If Boston adds no other players, Casey Kotchman, an outstanding defender, could play first base after seeing little action with the team last year. Kevin Youkilis would shift to third as part of a strong defensive infield with second baseman Dustin Pedroia and new shortstop Marco Scutaro.
Cameron played center field last year, a position where the Red Sox already have Ellsbury. No decision has been made on who will shift to left. J.D. Drew returns in right field with Jeremy Hermida the likely fourth outfielder.
Cameron hit .250 with 24 homers and 70 RBIs last season and has at least 21 homers in each of his last four seasons.
“I played probably one of the better center fields this year that I’ve played in a long time,” said Cameron, who will turn 37 before his 15th major league season. “It’s part of trying to go out and do the craft to the best of my ability to help the team defensively and definitely put a sense of calm in the pitchers.”
The last time Lackey was on the same field as the Red Sox, he pitched 7 1-3 innings in a 5-0 win in Anaheim in the opener of Los Angeles’ sweep of last season’s AL division series. Lester lost that game.

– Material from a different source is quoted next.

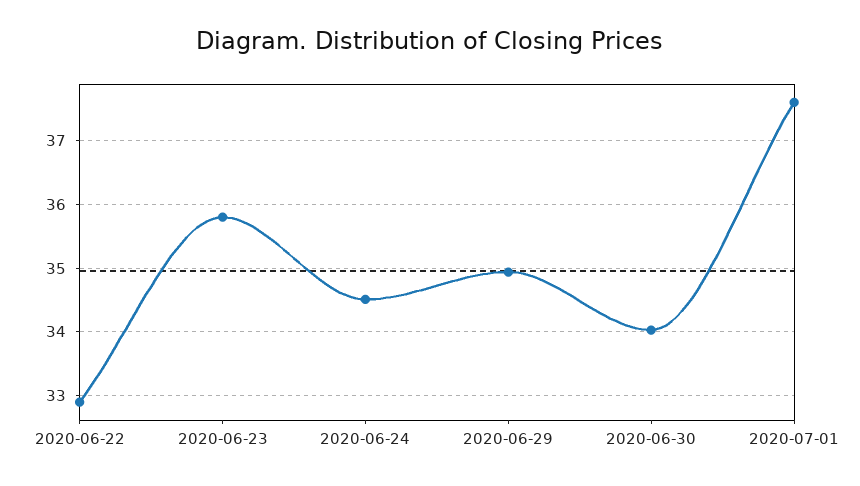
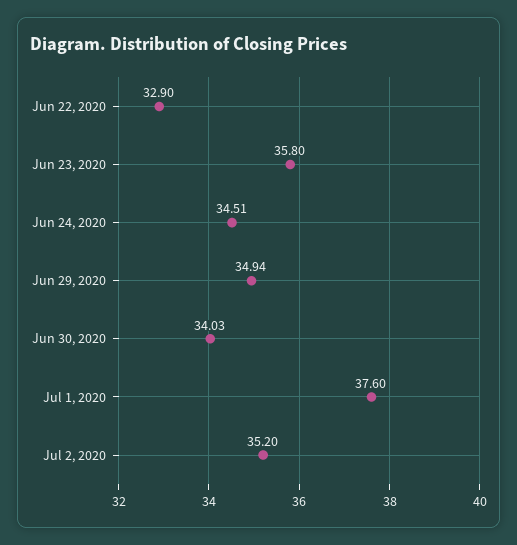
Jul 2, 2020: none -> 35.2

The Angels lost the AL championship series to the Yankees and once Lackey became a free agent, Epstein didn’t think he’d be interested in the Red Sox. Then Lackey’s agent, Steve Hilliard, told the Red Sox that Lackey was serious about joining them.

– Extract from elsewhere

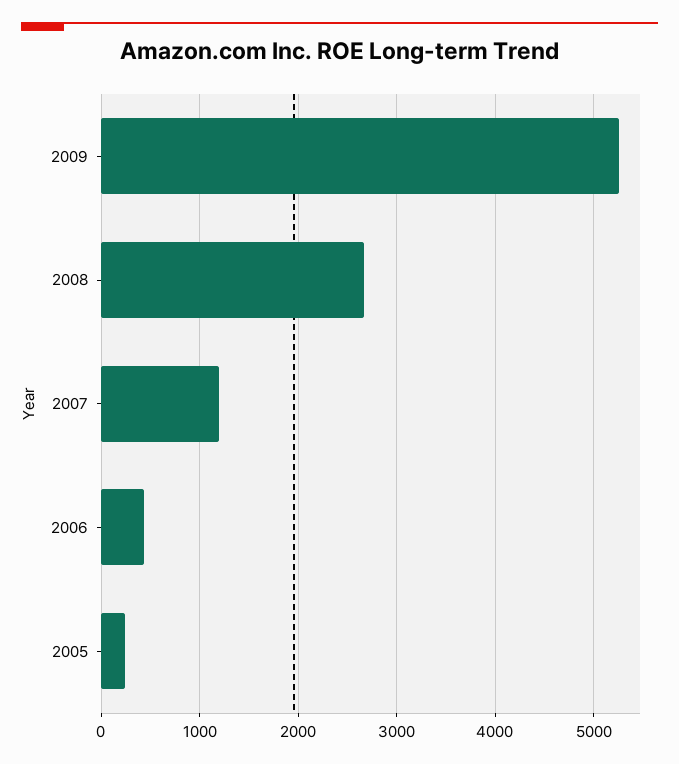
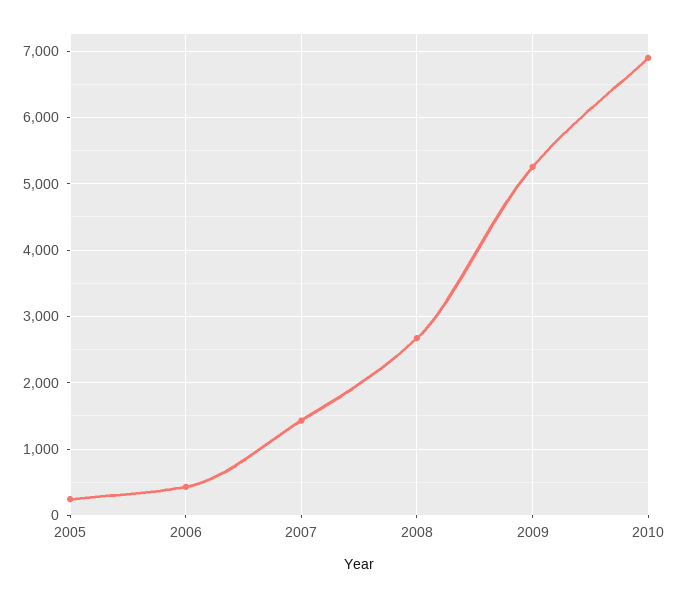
2007: 1200 -> 1400
2010: none -> 6900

“That got our attention in a hurry,” Epstein said.
Lackey gets a $3.5 million signing bonus, $18 million next season and $15.25 million in each of the final four years. The total matches the five-year deal Burnett got from the Yankees.

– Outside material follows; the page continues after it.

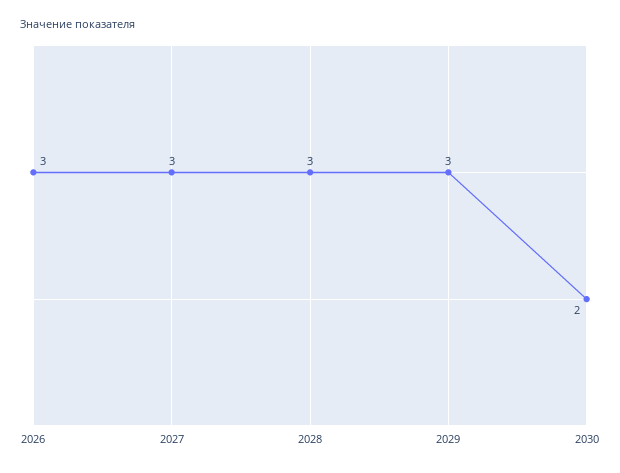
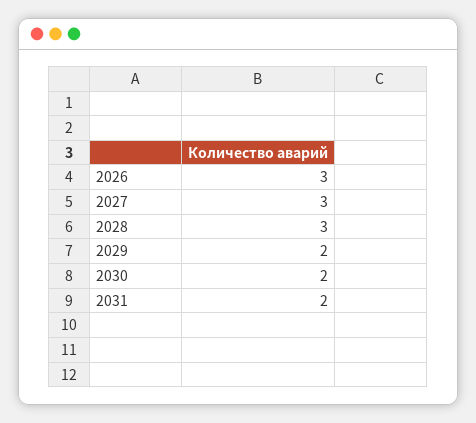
2029: 3 -> 2
2031: none -> 2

Lackey is just 2-6 with a 5.43 ERA in 11 career starts at Fenway Park in the regular season and postseason. But in the past two seasons, he’s 1-1 with a 2.28 ERA in 23 2-3 innings over three starts there.
For his career, his regular-season numbers are remarkably similar to Beckett’s. Lackey is 102-71 with a 3.81 ERA in 233 starts. Beckett is 106-68 with a 3.79 ERA in his 225 starts.
Lackey was 11-8 with a 3.83 ERA last season and is 42-22 over the past three.
“I was always interested in coming here. Winning was definitely my first priority of a team to go to,” Lackey said. “I’ve been knocked out of the playoffs a few times by them.”
Beckett’s contract expires after the 2010 season, but Epstein told him in a text message to ignore speculation that he might be on the way out of Boston. Beckett’s response: “He’s very excited,” Epstein said.